O único candidato que parece estar em uma situação confortável, neste momento, é o presidente Luiz Inácio Lula da Silva. Conseguiu conter o crescimento de sua impopularidade e, graças ao caso Dark Horse e à ameaça de tarifaço de Donald Trump, seu principal adversário, o senador Flávio Bolsonaro, caiu nas pesquisas. Flávio luta para recuperar os votos perdidos, mas uma parte de seus apoiadores está reticente sobre sua viabilidade no segundo turno. Estes grupos políticos aguardam os próximos capítulos da novela (ou melhor, do filme) Dark Horse para avaliar melhor o cenário antes de seguir no barco bolsonarista.

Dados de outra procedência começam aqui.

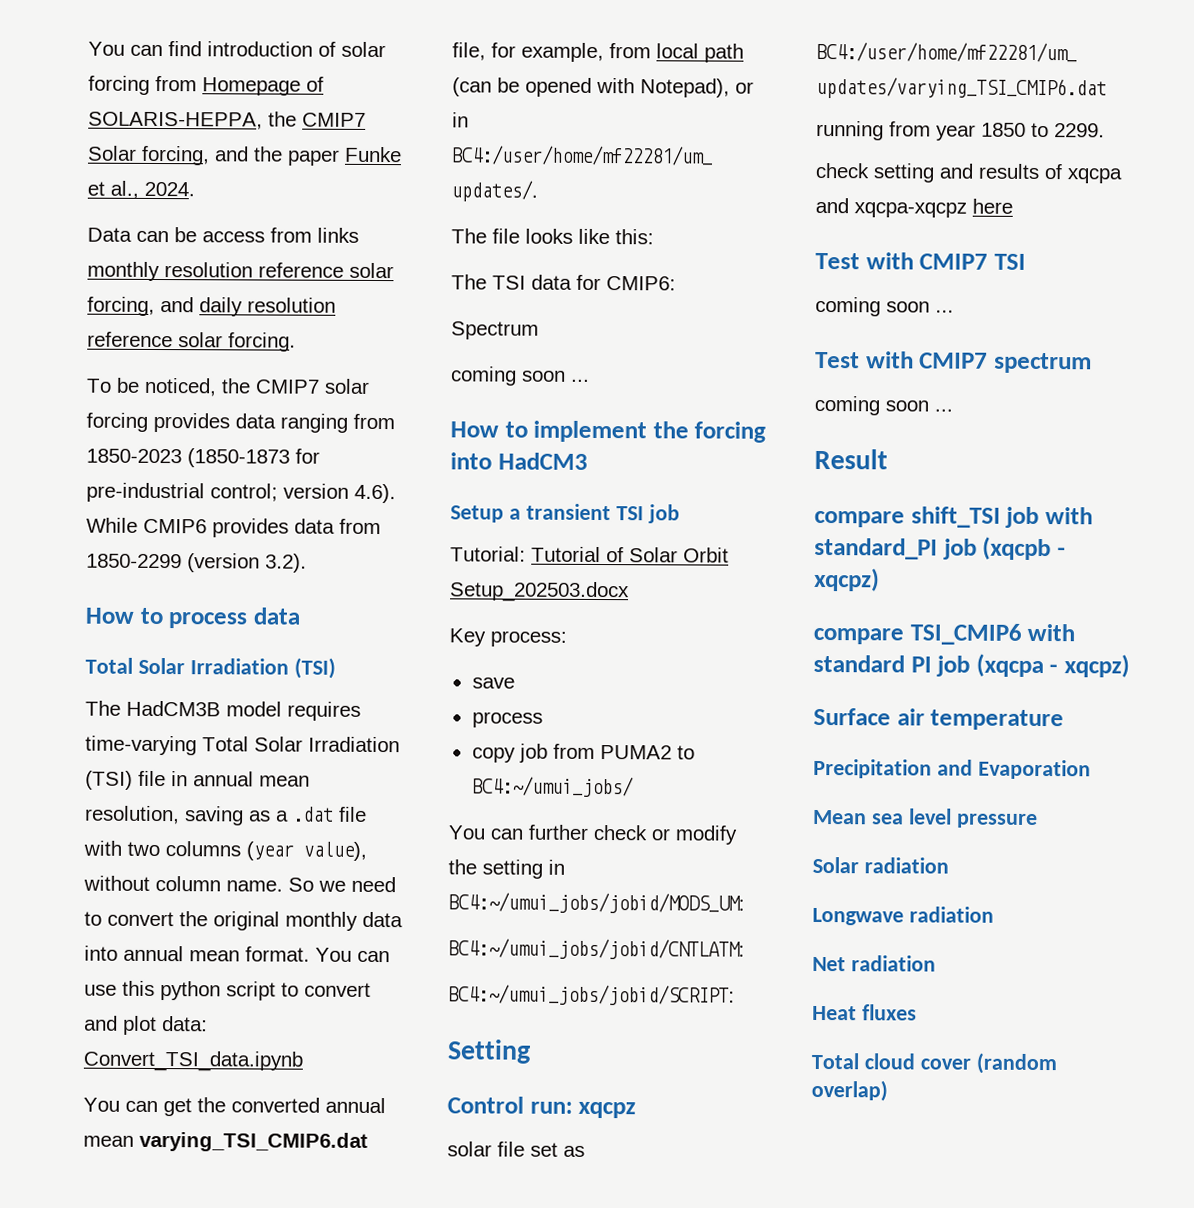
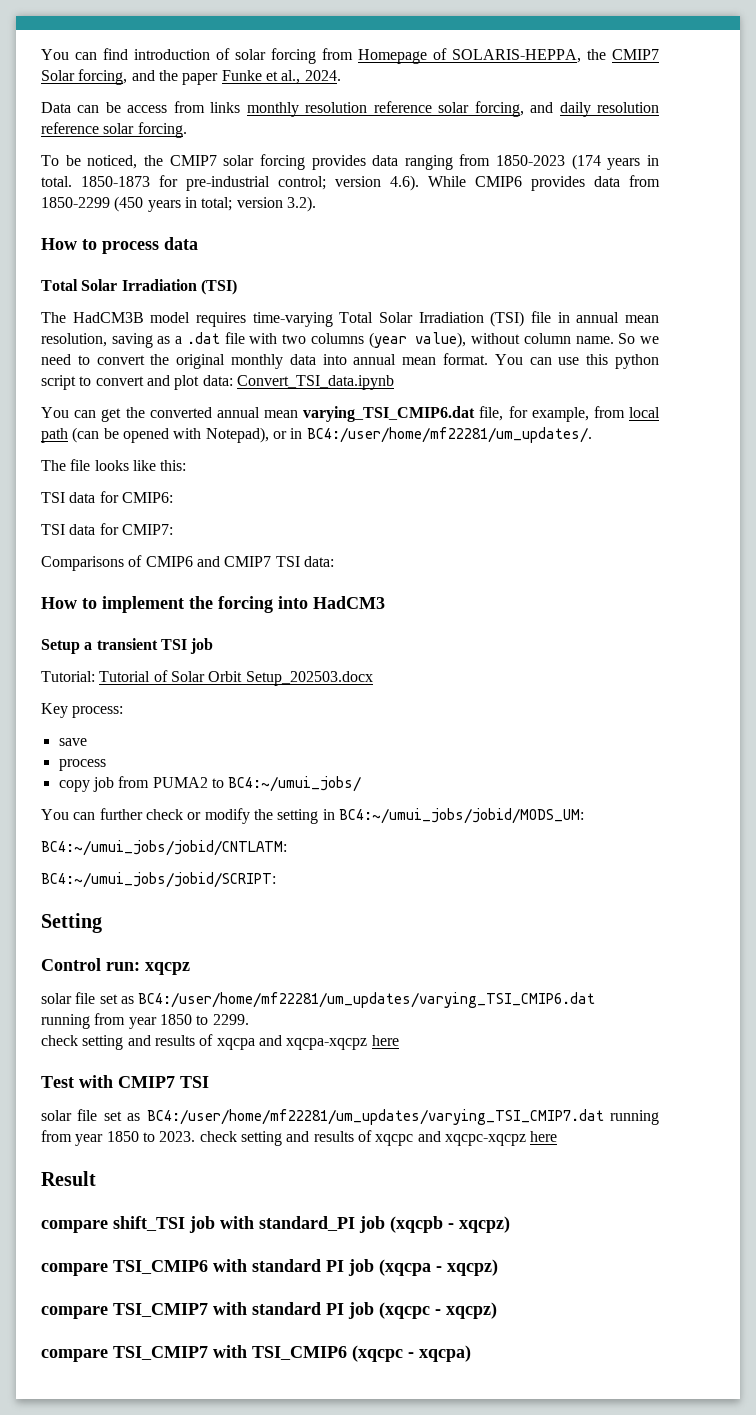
- To be noticed, the CMIP7 solar forcing provides data ranging from 1850-2023 (1850-1873 for pre-industrial control; version 4.6). While CMIP6 provides data from 1850-2299 (version 3.2).
+ To be noticed, the CMIP7 solar forcing provides data ranging from 1850-2023 (174 years in total. 1850-1873 for pre-industrial control; version 4.6). While CMIP6 provides data from 1850-2299 (450 years in total; version 3.2).
- The TSI data for CMIP6:
+ TSI data for CMIP6:
- Spectrum
- coming soon ...
+ TSI data for CMIP7:
+ Comparisons of CMIP6 and CMIP7 TSI data:
  Test with CMIP7 TSI
- coming soon ...
- Test with CMIP7 spectrum
- coming soon ...
+ solar file set as BC4:/user/home/mf22281/um_updates/varying_TSI_CMIP7.dat running from year 1850 to 2023. check setting and results of xqcpc and xqcpc-xqcpz here
- Surface air temperature
- Precipitation and Evaporation
- Mean sea level pressure
- Solar radiation
- Longwave radiation
- Net radiation
- Heat fluxes
- Total cloud cover (random overlap)
+ compare TSI_CMIP7 with standard PI job (xqcpc - xqcpz)
+ compare TSI_CMIP7 with TSI_CMIP6 (xqcpc - xqcpa)

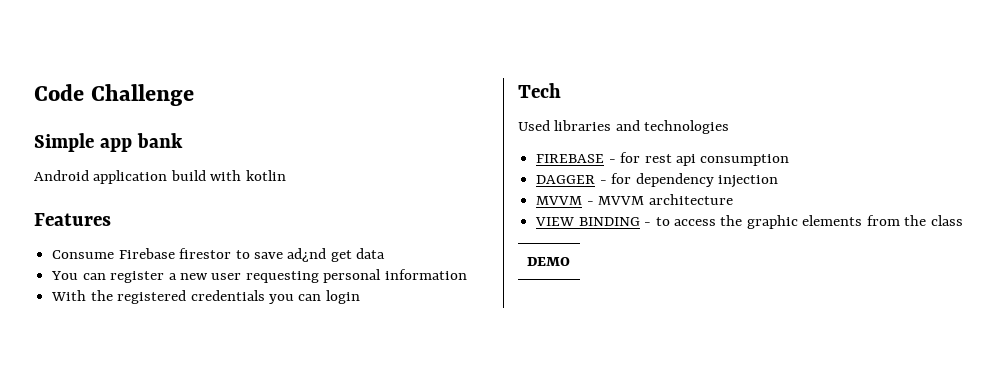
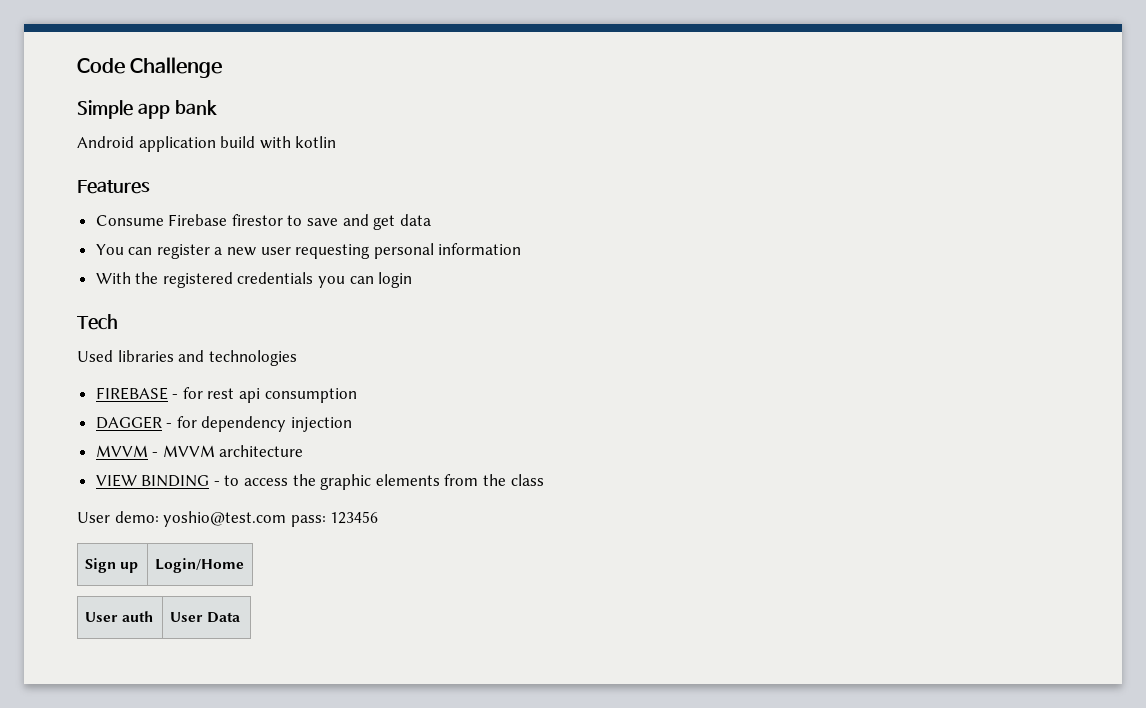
- Consume Firebase firestor to save ad¿nd get data
+ Consume Firebase firestor to save and get data
- DEMO
+ User demo: yoshio@test.com pass: 123456
+ Sign up | Login/Home
+ User auth | User Data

Mas e os demais postulantes à presidência?
Romeu Zema e Ronaldo Caiado padecem de um mesmo mal: são uma opção a Flávio Bolsonaro, mas não podem falar mal dele. Caso se indisponham com o eleitorado bolsonarista, ficarão sem apoio de uma parcela destes cidadãos no segundo turno. Zema percebeu rapidamente isso e recolheu as críticas feitas ao senador logo após o vazamento de mensagens que mostravam a conversa entre Flávio e o ex-banqueiro Daniel Vorcaro.
Diante disso, estão travados. Não podem fustigar o adversário e, por isso, perdem a chance de navegar nas águas dos eleitores independentes, que estão divididos entre a urna e a abstenção. Ao mesmo tempo, não convencem o eleitor bolsonarista a mudar seu voto. Por isso, acabam patinando.
Já Renan Santos partiu para o ataque à direita e à esquerda e acabou crescendo, embora ainda esteja muito longe dos líderes. Ele assumiu o terceiro lugar da pesquisa Quaest, com 3%, empatado com Caiado e embolado com Aécio Neves e Zema. Muitos apostam em um crescimento ainda maior do candidato do Missão/MBL, algo bastante provável, especialmente por conta da penetração que ele possui junto ao eleitorado mais jovem.
No entanto, Renan mostra uma fragilidade razoável no segundo turno. O discurso agressivo contra Flávio é algo que deve provocar uma forte rejeição por uma parte dos bolsonaristas na segunda parte das eleições. Isso pode ser percebido na simulação feita pela Quaest. Enquanto Zema e Caiado têm 34% cada, Renan aparece com 31%.
Um evento que reuniu empresários em torno do candidato do MBL na última quarta-feira mostrou um pouco mais de sua personalidade a uma plateia que estava curiosa. Os empresários presentes saíram de lá um tanto divididos. Gostaram de algumas colocações, mas se sentiram desconfortáveis com dois pontos.
O primeiro: Renan disse que o eleitorado feminino é majoritariamente de esquerda e que não seria uma prioridade para ele (as mulheres representam 52,8% do total de eleitores no Brasil). Isso não é exatamente corroborado pelas pesquisas. Vamos ver, por exemplo, o que diz o estudo “Panorama Político”, realizado pelo DataSenado e pelo instituto Nexus em 2024. Quase metade das mulheres com direito a voto, 46%, não se identifica com nenhuma corrente política e 9% se declaram de centro. Entre as que assumem um posicionamento mais explícito, 24% se dizem de direita e 14% de esquerda.
Outra questão que deixou os empresários encafifados foi o teor de agressividade do discurso e a aparente falta de jogo de cintura, algo que lembrou vagamente o estilo de Pablo Marçal, mas sem o tempero destrambelhado do ex-coach.
Como se vê, Renan não se sente travado e é o único candidato que diz realmente o que pensa. O problema é que, dependendo do assunto, ele pode passar de sincero a sincericida. Alguém ganha uma eleição se comportando assim?